Archaeological Collection
Dagger with a hilt-plate
Item name:Dagger with a hilt-plate
Dating:17th–16th century BC
Material:Bronze
Dimensions:l. 20.6 cm
Findspot:Ig – second Dežman pile-dwelling site
Inv. No.:B 4793
On display:The Earliest Stories from the Crossroads
Description
Bronze dagger from Ig (17th–16th centuries BC). The dagger was unearthed in 1876 in the area of the second Dežman pile-dwelling
site, but postdates the pile dwellings by roughly a thousand years.
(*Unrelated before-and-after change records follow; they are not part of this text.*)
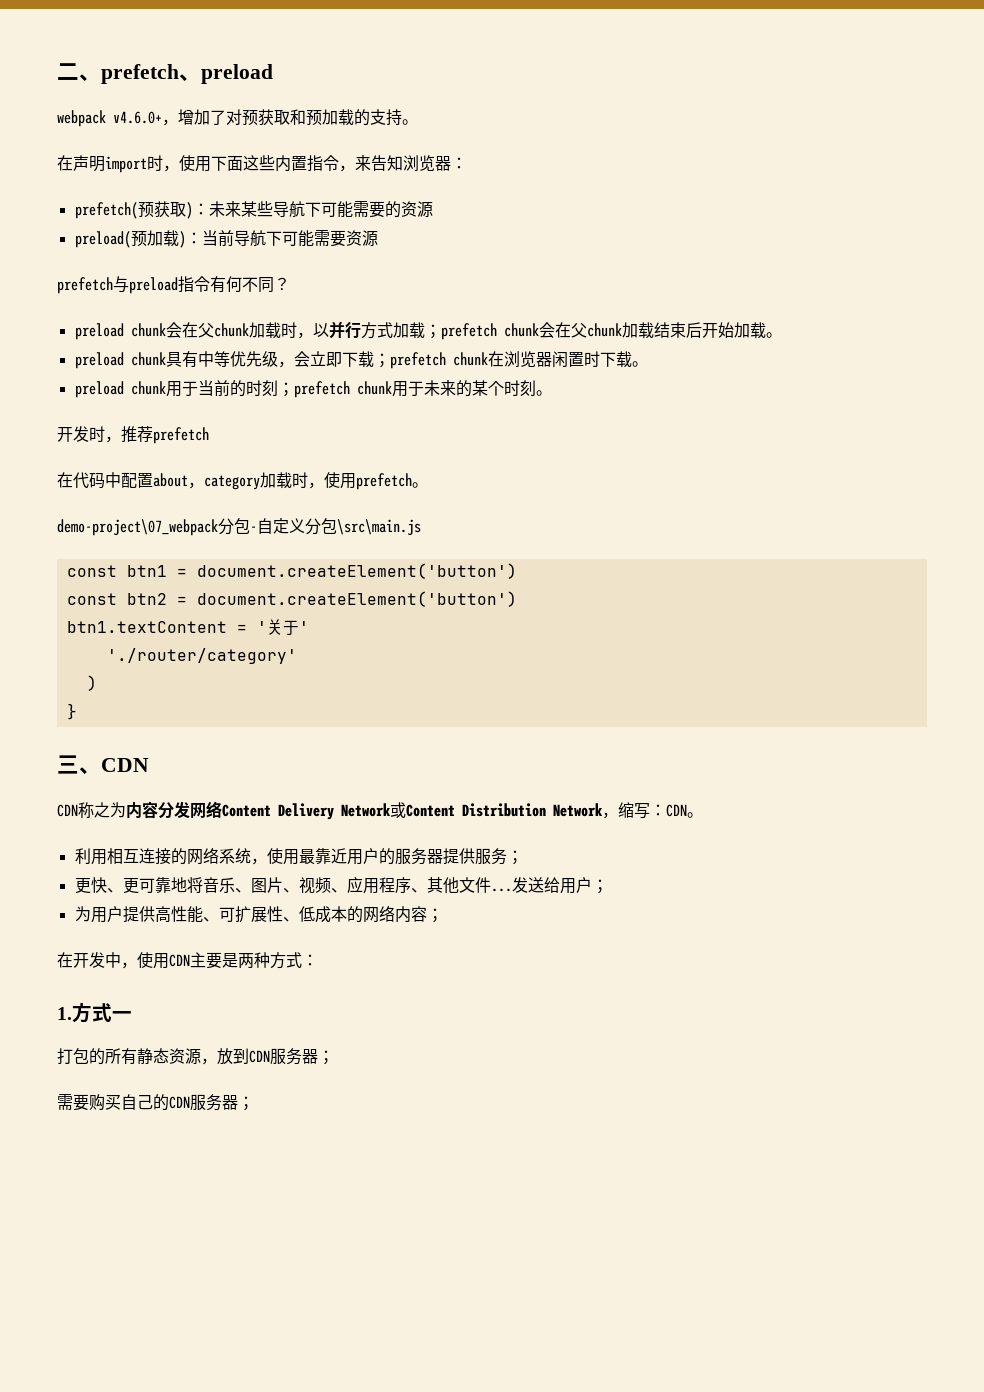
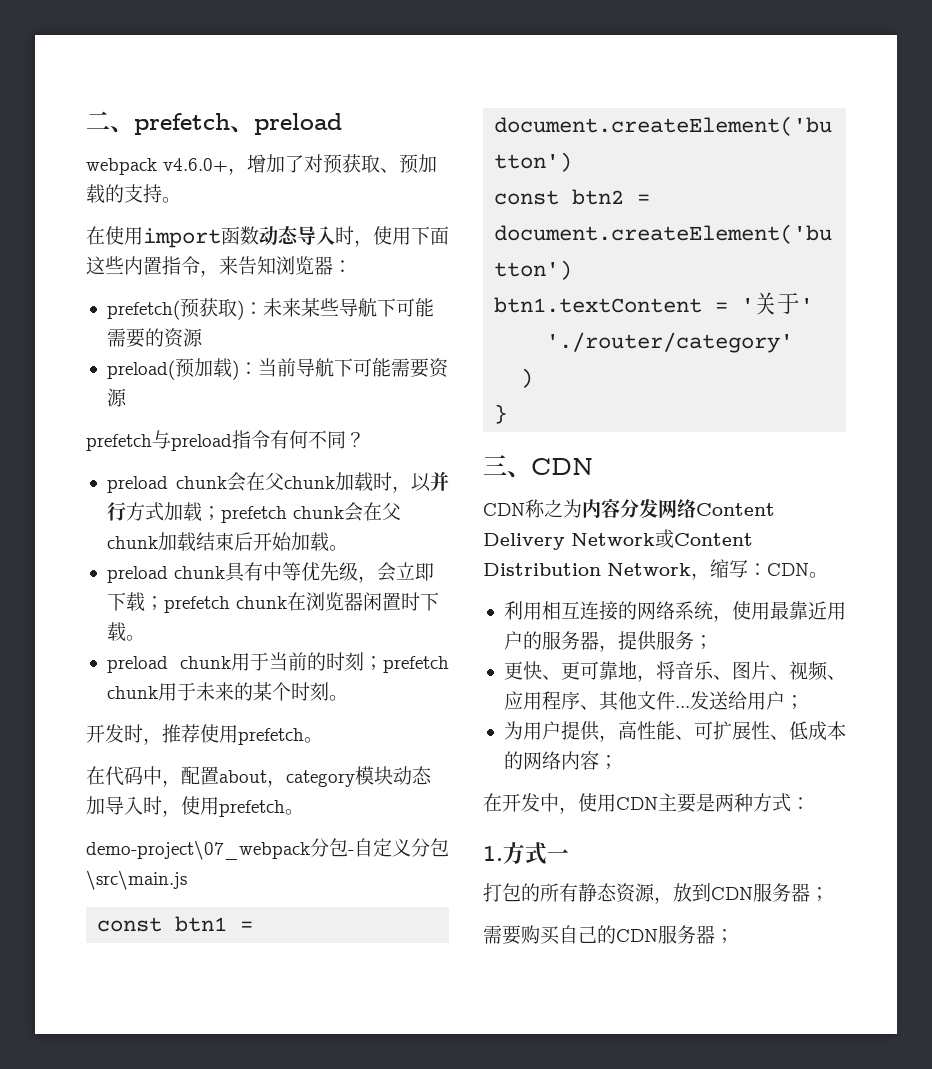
- webpack v4.6.0+，增加了对预获取和预加载的支持。
+ webpack v4.6.0+，增加了对预获取、预加载的支持。
- 在声明import时，使用下面这些内置指令，来告知浏览器：
+ 在使用import函数动态导入时，使用下面这些内置指令，来告知浏览器：
- 开发时，推荐prefetch
+ 开发时，推荐使用prefetch。
- 在代码中配置about，category加载时，使用prefetch。
+ 在代码中，配置about，category模块动态加导入时，使用prefetch。
- 利用相互连接的网络系统，使用最靠近用户的服务器提供服务；
+ 利用相互连接的网络系统，使用最靠近用户的服务器，提供服务；
- 更快、更可靠地将音乐、图片、视频、应用程序、其他文件...
+ 更快、更可靠地，将音乐、图片、视频、应用程序、其他文件...
- 为用户提供高性能、可扩展性、低成本的网络内容；
+ 为用户提供，高性能、可扩展性、低成本的网络内容；

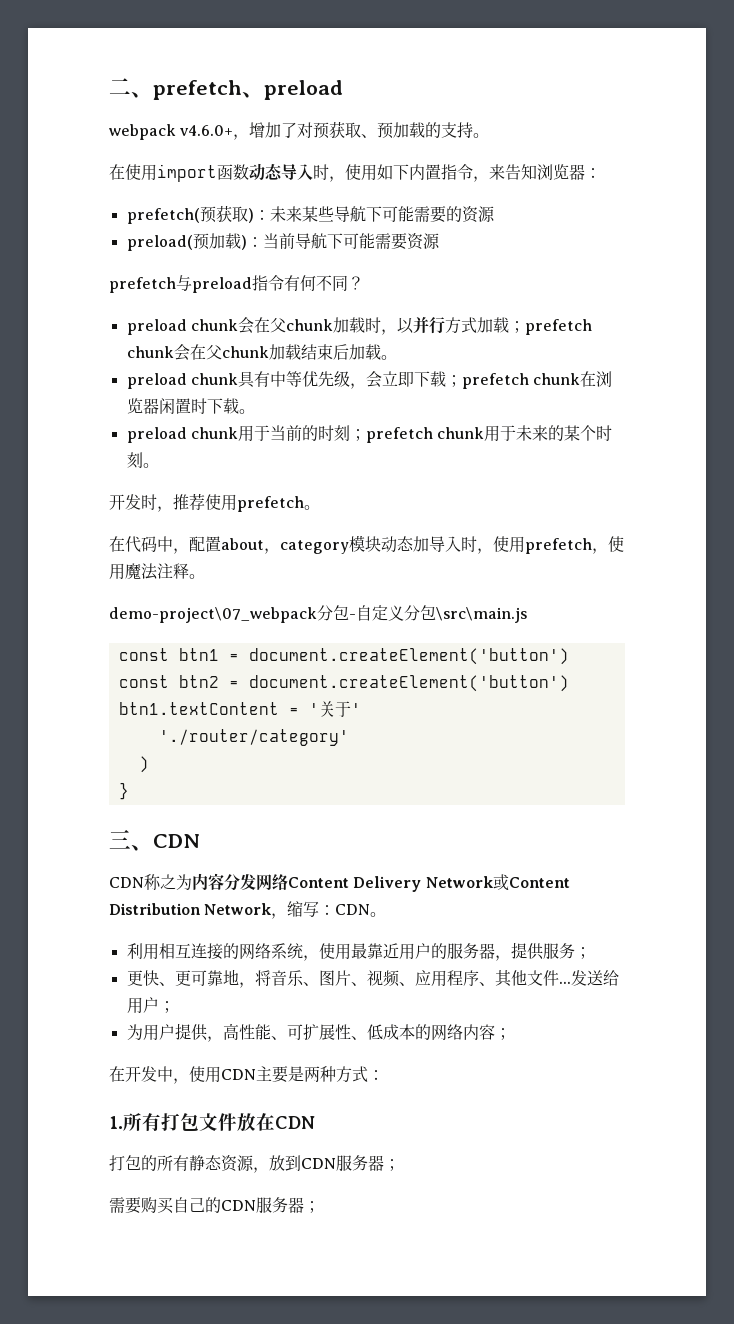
- 在使用import函数动态导入时，使用下面这些内置指令，来告知浏览器：
+ 在使用import函数动态导入时，使用如下内置指令，来告知浏览器：
- preload chunk会在父chunk加载时，以并行方式加载；prefetch chunk会在父chunk加载结束后开始加载。
+ preload chunk会在父chunk加载时，以并行方式加载；prefetch chunk会在父chunk加载结束后加载。
- 在代码中，配置about，category模块动态加导入时，使用prefetch。
+ 在代码中，配置about，category模块动态加导入时，使用prefetch，使用魔法注释。
- 1.方式一
+ 1.所有打包文件放在CDN

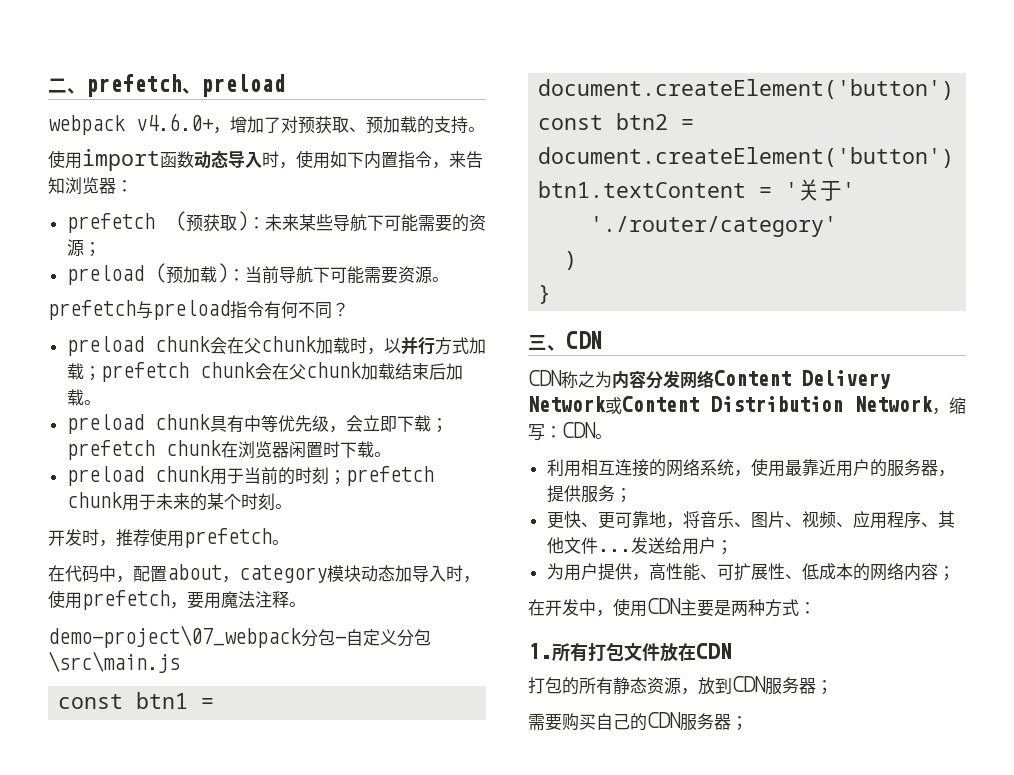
- 在使用import函数动态导入时，使用如下内置指令，来告知浏览器：
+ 使用import函数动态导入时，使用如下内置指令，来告知浏览器：
- prefetch(预获取)：未来某些导航下可能需要的资源
- preload(预加载)：当前导航下可能需要资源
+ prefetch (预获取)：未来某些导航下可能需要的资源；
+ preload (预加载)：当前导航下可能需要资源。
- 在代码中，配置about，category模块动态加导入时，使用prefetch，使用魔法注释。
+ 在代码中，配置about，category模块动态加导入时，使用prefetch，要用魔法注释。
Its stratigraphic location was presumably similar to that of the
flange-hilted sword from the first pile-dwelling site (Fig. 230 second
sword from the left), found in 1875 half a metre above the habitation remains of the pile-dwellers. Its elaborate incised decoration
of lines, hanging triangles and semicircles, but also the elegantly
curved silhouette, which is closer to the first swords than to the earlier triangular daggers (Fig. 226), make this a unique product. A decorative design similar to that on the handguard plate also adorns
the short sword from Lavrica, in the Ljubljansko barje. In 1985, the
dagger and the sword were stolen from the National Museum in
Ljubljana. The sword is still missing, while the dagger reappeared
thirty-three years later at an auction in London. It was returned to
the museum in 2018 with the help of Interpol.
Further reading
TTurk, Peter and Turk, Matija, 2019: The Earliest Stories
from the Crossroads, Ljubljana, Fig. 220, pp. 176–177, 248.